Asthma and difficulty breathing: resources for teenagers and young adults

We have created some learning resources, including a series of videos featuring exercises and interactive demonstrations, that patients with asthma can use to learn more about breathing patterns and breath training, techniques to help control asthma symptoms, and how exercise and physical activity can boost lung health and overall wellbeing.  

Click on each heading below to see supportive information, handouts and videos. 

Read more about our physiotherapy service for teenagers and young adults with asthma

Feeling breathless can happen for many reasons. For example, you may feel breathless after exercise, or after something stressful or upsetting that makes you breathe faster than normal. But being ‘out of breath’ is different than being ‘short of breath’.

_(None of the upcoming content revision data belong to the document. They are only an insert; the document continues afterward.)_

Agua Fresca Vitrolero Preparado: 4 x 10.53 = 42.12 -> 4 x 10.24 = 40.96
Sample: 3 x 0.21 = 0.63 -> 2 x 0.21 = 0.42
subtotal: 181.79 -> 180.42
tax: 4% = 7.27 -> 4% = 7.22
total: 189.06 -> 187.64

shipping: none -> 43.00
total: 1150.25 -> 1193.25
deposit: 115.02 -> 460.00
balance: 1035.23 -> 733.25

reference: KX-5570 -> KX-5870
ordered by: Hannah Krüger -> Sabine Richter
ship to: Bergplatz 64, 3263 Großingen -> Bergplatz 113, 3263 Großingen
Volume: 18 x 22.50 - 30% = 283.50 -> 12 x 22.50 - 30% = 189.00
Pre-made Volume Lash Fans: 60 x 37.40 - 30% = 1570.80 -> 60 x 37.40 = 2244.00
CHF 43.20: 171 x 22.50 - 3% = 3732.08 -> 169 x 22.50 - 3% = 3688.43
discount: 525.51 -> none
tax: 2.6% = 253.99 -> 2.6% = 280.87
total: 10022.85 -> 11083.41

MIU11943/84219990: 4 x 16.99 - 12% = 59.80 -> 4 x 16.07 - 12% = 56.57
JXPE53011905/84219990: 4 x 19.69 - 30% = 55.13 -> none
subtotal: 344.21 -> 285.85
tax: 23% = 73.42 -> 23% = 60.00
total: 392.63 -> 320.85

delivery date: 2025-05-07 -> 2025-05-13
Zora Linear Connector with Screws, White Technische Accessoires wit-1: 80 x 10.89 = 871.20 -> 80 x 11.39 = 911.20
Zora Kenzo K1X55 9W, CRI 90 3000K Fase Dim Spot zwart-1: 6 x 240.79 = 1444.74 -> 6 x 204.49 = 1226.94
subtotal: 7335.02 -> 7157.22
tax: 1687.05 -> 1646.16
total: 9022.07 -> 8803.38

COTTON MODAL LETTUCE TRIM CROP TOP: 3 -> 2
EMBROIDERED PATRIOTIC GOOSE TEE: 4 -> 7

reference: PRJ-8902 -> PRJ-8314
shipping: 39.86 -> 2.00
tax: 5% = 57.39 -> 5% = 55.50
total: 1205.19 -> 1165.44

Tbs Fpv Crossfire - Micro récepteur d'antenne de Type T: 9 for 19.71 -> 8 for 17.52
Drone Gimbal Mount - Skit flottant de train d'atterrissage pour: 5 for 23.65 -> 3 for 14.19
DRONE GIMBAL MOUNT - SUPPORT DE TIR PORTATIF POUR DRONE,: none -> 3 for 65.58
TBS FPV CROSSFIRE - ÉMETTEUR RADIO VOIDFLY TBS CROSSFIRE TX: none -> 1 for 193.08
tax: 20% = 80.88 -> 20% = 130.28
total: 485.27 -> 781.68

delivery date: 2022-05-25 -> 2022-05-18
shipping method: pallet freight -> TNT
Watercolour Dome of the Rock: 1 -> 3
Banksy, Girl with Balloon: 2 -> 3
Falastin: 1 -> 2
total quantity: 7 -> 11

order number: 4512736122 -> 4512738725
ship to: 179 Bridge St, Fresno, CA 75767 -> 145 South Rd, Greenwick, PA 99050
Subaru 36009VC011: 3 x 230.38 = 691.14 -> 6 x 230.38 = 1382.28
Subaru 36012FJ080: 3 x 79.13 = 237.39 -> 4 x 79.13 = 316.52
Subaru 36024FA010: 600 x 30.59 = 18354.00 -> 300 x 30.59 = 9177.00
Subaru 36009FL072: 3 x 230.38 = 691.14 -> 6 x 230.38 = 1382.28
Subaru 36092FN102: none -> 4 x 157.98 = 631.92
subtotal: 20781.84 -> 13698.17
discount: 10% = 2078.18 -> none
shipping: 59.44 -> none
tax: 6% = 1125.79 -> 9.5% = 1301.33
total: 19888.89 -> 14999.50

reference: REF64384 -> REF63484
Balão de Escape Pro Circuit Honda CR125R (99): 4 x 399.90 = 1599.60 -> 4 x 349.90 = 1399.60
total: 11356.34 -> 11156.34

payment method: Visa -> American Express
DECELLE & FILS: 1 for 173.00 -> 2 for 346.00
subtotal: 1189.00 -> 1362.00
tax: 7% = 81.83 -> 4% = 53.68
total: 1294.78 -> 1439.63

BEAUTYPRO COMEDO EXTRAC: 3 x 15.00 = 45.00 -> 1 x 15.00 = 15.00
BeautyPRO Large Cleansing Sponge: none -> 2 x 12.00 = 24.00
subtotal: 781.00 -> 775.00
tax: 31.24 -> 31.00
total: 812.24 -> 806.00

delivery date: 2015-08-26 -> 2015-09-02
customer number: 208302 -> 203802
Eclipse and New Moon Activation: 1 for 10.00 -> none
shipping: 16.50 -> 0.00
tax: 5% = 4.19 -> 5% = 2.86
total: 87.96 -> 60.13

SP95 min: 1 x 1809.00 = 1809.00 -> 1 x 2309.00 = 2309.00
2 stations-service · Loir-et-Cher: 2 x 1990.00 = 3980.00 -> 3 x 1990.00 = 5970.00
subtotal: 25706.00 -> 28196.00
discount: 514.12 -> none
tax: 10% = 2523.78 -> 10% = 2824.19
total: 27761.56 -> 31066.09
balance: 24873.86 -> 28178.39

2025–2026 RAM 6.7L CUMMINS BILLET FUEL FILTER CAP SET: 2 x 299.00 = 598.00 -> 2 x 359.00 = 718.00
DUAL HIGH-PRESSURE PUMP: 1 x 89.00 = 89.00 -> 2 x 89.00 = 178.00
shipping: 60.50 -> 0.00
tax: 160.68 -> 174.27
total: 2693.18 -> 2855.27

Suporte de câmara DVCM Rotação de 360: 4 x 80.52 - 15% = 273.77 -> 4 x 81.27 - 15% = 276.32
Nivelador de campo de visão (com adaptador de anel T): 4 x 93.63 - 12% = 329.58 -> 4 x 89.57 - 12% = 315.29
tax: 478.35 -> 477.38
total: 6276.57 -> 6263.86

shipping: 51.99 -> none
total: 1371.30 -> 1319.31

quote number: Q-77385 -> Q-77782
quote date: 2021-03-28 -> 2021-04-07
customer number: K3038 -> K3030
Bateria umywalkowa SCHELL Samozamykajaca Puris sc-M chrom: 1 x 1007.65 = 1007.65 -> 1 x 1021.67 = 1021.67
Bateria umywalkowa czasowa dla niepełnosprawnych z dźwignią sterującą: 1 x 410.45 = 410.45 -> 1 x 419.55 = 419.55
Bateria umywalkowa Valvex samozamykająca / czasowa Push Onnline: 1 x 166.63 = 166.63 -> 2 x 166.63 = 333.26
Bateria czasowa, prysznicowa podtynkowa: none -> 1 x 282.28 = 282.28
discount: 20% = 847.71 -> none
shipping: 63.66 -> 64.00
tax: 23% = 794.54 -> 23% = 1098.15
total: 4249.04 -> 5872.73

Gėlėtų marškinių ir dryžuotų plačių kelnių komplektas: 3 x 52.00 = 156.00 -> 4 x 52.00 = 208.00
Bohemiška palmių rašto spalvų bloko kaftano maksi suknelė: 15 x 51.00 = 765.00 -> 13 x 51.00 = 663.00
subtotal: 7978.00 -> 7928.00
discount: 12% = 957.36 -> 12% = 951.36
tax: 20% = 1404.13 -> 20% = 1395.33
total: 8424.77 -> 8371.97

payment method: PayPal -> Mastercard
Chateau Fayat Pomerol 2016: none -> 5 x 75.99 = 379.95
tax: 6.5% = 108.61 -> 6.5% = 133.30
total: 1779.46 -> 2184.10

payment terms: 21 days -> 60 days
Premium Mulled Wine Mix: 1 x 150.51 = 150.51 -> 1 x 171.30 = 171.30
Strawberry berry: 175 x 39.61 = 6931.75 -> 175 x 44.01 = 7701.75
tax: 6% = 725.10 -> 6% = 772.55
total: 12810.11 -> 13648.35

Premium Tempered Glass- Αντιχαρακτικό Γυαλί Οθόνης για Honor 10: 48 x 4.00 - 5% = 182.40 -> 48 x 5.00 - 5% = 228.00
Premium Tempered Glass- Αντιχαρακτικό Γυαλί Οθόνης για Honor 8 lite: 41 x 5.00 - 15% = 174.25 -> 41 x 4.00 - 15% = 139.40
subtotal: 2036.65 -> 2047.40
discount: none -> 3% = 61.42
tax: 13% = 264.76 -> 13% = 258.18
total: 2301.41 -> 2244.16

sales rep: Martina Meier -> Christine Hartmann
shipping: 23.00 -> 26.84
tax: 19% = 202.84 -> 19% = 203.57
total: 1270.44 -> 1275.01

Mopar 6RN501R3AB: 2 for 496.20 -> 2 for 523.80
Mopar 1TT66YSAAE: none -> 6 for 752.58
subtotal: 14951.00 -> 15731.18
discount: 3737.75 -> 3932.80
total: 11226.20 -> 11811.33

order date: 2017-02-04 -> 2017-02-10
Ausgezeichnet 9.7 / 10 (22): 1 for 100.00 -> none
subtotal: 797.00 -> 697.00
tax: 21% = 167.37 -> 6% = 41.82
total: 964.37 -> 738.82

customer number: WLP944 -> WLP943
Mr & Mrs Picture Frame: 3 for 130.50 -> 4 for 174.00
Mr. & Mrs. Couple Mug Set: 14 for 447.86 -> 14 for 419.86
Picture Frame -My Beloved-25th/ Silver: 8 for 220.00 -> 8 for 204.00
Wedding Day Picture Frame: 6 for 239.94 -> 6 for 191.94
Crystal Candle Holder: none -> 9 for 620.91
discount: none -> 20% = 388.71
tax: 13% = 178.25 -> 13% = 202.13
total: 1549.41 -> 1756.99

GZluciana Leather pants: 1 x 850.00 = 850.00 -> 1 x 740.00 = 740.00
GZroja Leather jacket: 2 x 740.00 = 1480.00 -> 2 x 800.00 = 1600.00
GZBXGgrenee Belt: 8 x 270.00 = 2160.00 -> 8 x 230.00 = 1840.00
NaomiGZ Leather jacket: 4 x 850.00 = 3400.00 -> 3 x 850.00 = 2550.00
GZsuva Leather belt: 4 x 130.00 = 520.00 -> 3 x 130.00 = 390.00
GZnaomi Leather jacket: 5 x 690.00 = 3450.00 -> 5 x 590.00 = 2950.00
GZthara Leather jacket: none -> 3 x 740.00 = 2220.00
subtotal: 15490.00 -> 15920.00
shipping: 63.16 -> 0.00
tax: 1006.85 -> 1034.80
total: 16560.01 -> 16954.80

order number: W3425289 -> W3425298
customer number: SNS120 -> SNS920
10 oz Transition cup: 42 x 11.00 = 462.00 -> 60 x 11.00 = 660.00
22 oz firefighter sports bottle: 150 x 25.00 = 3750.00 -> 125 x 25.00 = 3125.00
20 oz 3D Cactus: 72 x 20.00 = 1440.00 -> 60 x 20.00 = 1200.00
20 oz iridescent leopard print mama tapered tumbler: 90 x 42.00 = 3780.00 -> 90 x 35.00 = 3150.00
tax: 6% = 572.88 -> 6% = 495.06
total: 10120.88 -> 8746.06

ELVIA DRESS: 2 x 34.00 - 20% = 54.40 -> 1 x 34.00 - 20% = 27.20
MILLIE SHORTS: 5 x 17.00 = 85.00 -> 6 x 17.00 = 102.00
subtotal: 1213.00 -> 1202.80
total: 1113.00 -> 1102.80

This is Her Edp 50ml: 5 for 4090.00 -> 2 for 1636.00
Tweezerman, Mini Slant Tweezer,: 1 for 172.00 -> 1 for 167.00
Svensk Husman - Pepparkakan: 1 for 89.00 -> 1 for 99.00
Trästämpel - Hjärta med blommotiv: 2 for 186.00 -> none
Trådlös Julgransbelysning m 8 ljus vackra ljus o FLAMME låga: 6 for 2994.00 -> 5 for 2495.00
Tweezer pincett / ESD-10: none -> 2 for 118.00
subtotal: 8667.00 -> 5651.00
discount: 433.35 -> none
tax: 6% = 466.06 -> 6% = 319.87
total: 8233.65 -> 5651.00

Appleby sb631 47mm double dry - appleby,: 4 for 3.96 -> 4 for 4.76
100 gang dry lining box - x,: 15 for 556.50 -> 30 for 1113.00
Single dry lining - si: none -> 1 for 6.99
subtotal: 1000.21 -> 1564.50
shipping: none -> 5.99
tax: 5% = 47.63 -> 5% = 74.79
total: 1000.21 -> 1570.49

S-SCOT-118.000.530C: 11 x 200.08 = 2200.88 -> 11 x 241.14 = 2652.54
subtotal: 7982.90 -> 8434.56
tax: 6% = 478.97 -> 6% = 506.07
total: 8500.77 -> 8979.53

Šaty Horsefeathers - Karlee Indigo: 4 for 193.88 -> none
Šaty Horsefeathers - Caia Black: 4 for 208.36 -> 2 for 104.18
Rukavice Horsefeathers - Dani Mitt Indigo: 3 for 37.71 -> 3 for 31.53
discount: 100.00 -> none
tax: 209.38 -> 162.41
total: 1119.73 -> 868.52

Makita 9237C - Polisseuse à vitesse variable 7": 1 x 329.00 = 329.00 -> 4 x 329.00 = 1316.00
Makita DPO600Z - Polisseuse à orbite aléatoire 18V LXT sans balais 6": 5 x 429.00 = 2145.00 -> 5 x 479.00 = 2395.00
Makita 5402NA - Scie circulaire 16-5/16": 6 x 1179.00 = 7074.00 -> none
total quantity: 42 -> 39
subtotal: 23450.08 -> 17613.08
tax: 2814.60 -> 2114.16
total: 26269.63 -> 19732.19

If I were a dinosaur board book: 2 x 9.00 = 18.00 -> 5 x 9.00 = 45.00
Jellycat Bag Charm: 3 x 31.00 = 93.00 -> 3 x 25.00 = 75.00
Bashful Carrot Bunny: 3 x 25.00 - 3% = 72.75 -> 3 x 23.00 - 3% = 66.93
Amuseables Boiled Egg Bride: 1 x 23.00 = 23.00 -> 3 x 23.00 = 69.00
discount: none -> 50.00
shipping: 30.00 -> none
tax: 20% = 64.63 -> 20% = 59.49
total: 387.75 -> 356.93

For patients with asthma, breathing may feel more difficult in these situations and they may find relief using an asthma inhaler as part of their asthma action plan, as instructed by the team involved in their care. If you do not have an asthma action plan, or you are not sure what this is, please ask your healthcare team at your next clinic appointment.

Help calm your breathing

This video shows a technique you can learn to help calm your breathing, for example if you are feeling breathless after sport or exercise, or feeling the onset of asthma symptoms. Using the 'stop, drop and flop' method, the video features a breathing ladder exercise you can use to help settle your breathing.

Video transcript

Rescue breathing: "I'm stressed"

Stressful situations, panic, worry or any big emotion (such as anger, frustration and sadness) can cause your breathing to change. This can trigger symptoms such as breathlessness, dizziness, headaches, sweat, chest pain, and asthma.

This video shows you grounding and breathing control techniques to help control breathing in times of stress or big emotions. You can follow along with the video as many times as you need to help calm your breathing and emotions.

Video transcript

Rescue breathing: "I have just exercised"

Sport and exercise are really important for everyone, but especially if you have asthma. Catching your breath after sport or exercise can be hard and sometimes scary. This video shows how you can control your breathing and feel in control of your breath again. Follow along in real-time to practice, or use the techniques during or after exercise or sport so that you can continue to participate in the exercise or sport.

Video transcript

Rescue breathing: "My throat feels right"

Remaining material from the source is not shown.